Die Hauptkomponenten der Stoßmaschine sind ein Sockel, eine vertikale Säule, ein horizontaler Schlitten, der das Schneidwerkzeug trägt, und ein Tisch zum Halten des Werkstücks. Der Schlitten wird durch einen Mechanismus angetrieben, üblicherweise eine Kurbelwelle oder ein zahnradgetriebener Kurbelantrieb, der Drehbewegung in lineare Hubbewegung umwandelt. Die Hublänge ist normalerweise verstellbar und reicht von wenigen Zentimetern bis 60 cm oder mehr bei größeren Maschinen. Die Schnittgeschwindigkeit beim Vorschub liegt je nach Material und Werkzeugzustand zwischen etwa 12 und 36 Metern pro Minute.
Stoßmaschinen eignen sich hervorragend für ebene Flächen, Nuten, Schlitze und Schwalbenschwanzverbindungen auf Guss- und Schmiedeteilen. Das Werkzeug kann angewinkelt werden, um in verschiedenen Winkeln zur Horizontalen zu schneiden und ermöglicht Fasen und konische Schnitte. Ein erfahrener Bediener kann mit einer Stoßmaschine auch unregelmäßige Konturen schneiden, indem er das Werkstück sorgfältig positioniert und es in mehreren Durchgängen vorschiebt. Weil das Werkzeug ohne zu schneiden zurückzieht, wird weniger Leistung verschwendet als bei einer Maschine mit kontinuierlichem Schnitt, und die Werkzeuglebensdauer kann lange sein, wenn Vorschübe und Schnittgeschwindigkeiten konservativ gewählt werden.
Bauarten und Verschleißstellen
Horizontal-Stoßmaschinen sind die häufigste Bauart und haben einen horizontal beweglichen Schlitten. Vertikal-Stoßmaschinen (auch Nuthobel genannt) orientieren den Schlitten vertikal und werden für tiefe Nuten und Nuten in Teilen wie Getriebegehäusen verwendet.

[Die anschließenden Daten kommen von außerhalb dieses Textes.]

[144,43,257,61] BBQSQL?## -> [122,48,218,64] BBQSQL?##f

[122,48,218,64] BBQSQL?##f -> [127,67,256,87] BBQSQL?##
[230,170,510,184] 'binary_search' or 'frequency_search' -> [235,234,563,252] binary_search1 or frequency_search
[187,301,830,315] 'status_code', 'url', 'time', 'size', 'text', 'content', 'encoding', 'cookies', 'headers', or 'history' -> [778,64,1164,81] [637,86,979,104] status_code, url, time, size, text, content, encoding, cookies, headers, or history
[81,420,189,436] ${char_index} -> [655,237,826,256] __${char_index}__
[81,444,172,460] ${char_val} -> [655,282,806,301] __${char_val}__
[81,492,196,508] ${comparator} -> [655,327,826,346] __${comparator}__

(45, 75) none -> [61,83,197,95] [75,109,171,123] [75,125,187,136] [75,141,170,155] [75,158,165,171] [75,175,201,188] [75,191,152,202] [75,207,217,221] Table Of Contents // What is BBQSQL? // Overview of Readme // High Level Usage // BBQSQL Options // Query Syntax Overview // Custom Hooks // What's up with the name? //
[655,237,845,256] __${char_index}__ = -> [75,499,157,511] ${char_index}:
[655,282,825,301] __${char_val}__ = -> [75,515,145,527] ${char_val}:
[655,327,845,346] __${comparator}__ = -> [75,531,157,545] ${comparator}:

Der Hauptverschleiß tritt in den Schlitten-Führungsbahnen und der Mechanik auf, die den Schlitten antreibt; ein Spiel hier verringert die Genauigkeit. Das Schneidwerkzeug selbst ist ein einzelner Schnellarbeitsstahl- oder Hartmetallmeißel, der in einem Werkzeughalter sitzt; Werkzeugbruch ist häufig, wenn der Vorschub zu aggressiv ist oder wenn das Werkzeug auf eine harte Einlagerung im Gusseisen trifft.
Die Stoßmaschine ist in modernen Werkstätten seit dem Aufkommen der Fräsmaschine und CNC-Ausrüstung in den Hintergrund getreten, die höhere Geschwindigkeit und Wiederholgenauigkeit bieten. Stoßmaschinen bleiben jedoch wertvoll für Prototypenarbeiten, Reparaturen und einzelne Schnitte, bei denen Steifigkeit und Präzision erforderlich sind, aber die Stückzahl die Rüstzeit an komplexeren Maschinen nicht rechtfertigt. In Werkzeugräumen und kleinen Werkstätten ist eine Stoßmaschine immer noch ein wirtschaftliches Mittel, um Nuten und ebene Flächen an Komponenten zu bearbeiten, deren Bearbeitung an einer Fräsmaschine teuer wäre.